Merging Sorted Arrays - LeetCode #88 - Top Interview 1/150

Introduction

This is the first article in a series dedicated to solving problems from LeetCode’s “Top Interview 150 Study Plan”. In this series, we’ll tackle each problem with detailed analysis, explaining the approach used, time and space complexity, and providing implementations in TypeScript.

Problem Statement

LeetCode 88: Merge Sorted Array

We are given two integer arrays nums1 and nums2, sorted in non-decreasing order, and two integers m and n representing the number of elements in nums1 and nums2 respectively.

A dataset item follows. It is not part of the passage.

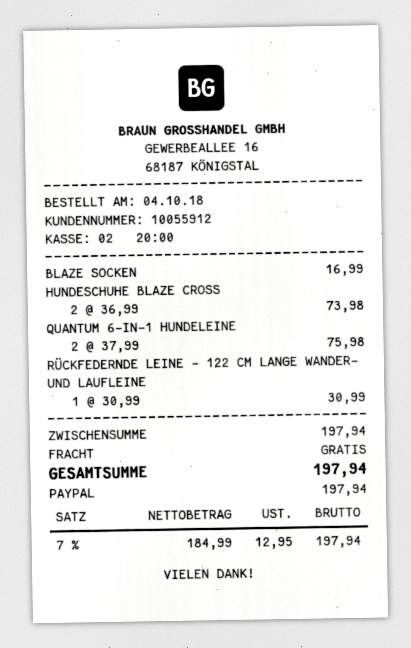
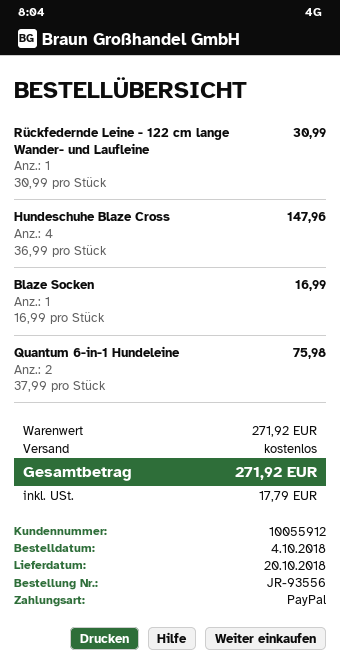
HUNDESCHUHE BLAZE CROSS: 2 x 36.99 = 73.98 -> 4 x 36.99 = 147.96
subtotal: 197.94 -> 271.92
tax: 12.95 -> 17.79
total: 197.94 -> 271.92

We must merge nums1 and nums2 into a single array sorted in non-decreasing order. The final sorted array should not be returned by the function, but instead stored inside the array nums1.

Constraints

• nums1.length == m + n
• nums2.length == n
• 0 <= m, n <= 200
• 1 <= m + n <= 200
• -10^9 <= nums1[i], nums2[j] <= 10^9

Examples

Example 1:

Input: nums1 = [1,2,3,0,0,0], m = 3, nums2 = [2,5,6], n = 3
Output: [1,2,2,3,5,6]

Example 2:

Input: nums1 = [1], m = 1, nums2 = [], n = 0
Output: [1]

Example 3:

Input: nums1 = [0], m = 0, nums2 = [1], n = 1
Output: [1]

Problem Analysis

Key Observations

1. Special structure of nums1: The array nums1 has length m + n, where the first m elements are valid and the last n elements are zeros that should be ignored.
2. In-place modification: We must modify nums1 directly without creating a new array.
3. Already sorted arrays: Both input arrays are sorted, which is a significant advantage.
4. No return value: The function must modify nums1 directly.

The Two Pointers Pattern

• Definition: The Two Pointers pattern involves using two indices that traverse the array (or arrays) to solve problems related to searching, comparing, or merging.
• Application here: We’ll use two pointers to traverse nums1 and nums2 from end to beginning, allowing us to place the largest elements in their correct positions without overwriting important data.
• Advantages:
  • Time efficiency: O(m + n)
  • Space efficiency: O(1) (in-place modification)
  • Natural handling of edge cases (empty arrays, duplicates, etc.)
  • Implementation simplicity
  • Avoids the need for additional data structures

Our approach will leverage these observations and the Two Pointers pattern to implement an efficient and clear solution to the problem of merging two sorted arrays.

Step by Step

flowchart TD
  A[Start] --> B[Initialize pointers: lastUsefulIndexOfNums1, lastIndexOfNums2, targetIndex]
  B --> C{"lastIndexOfNums2 >= 0?"}
  C -->|Yes| D{"lastUsefulIndexOfNums1 >= 0 and nums1[lastUsefulIndexOfNums1] > nums2[lastIndexOfNums2]?"}
  D -->|Yes| E["nums1[targetIndex] = nums1[lastUsefulIndexOfNums1]; lastUsefulIndexOfNums1--"]
  D -->|No| F["nums1[targetIndex] = nums2[lastIndexOfNums2]; lastIndexOfNums2--"]
  E --> G[targetIndex--]
  F --> G
  G --> C
  C -->|No| H[End]

First, we define three variables:

1. lastUsefulIndexOfNums1: Points to the last valid element in nums1 (position m-1)
2. lastIndexOfNums2: Points to the last element in nums2 (position n-1)
3. targetIndex: Points to where we write the result (position m+n-1)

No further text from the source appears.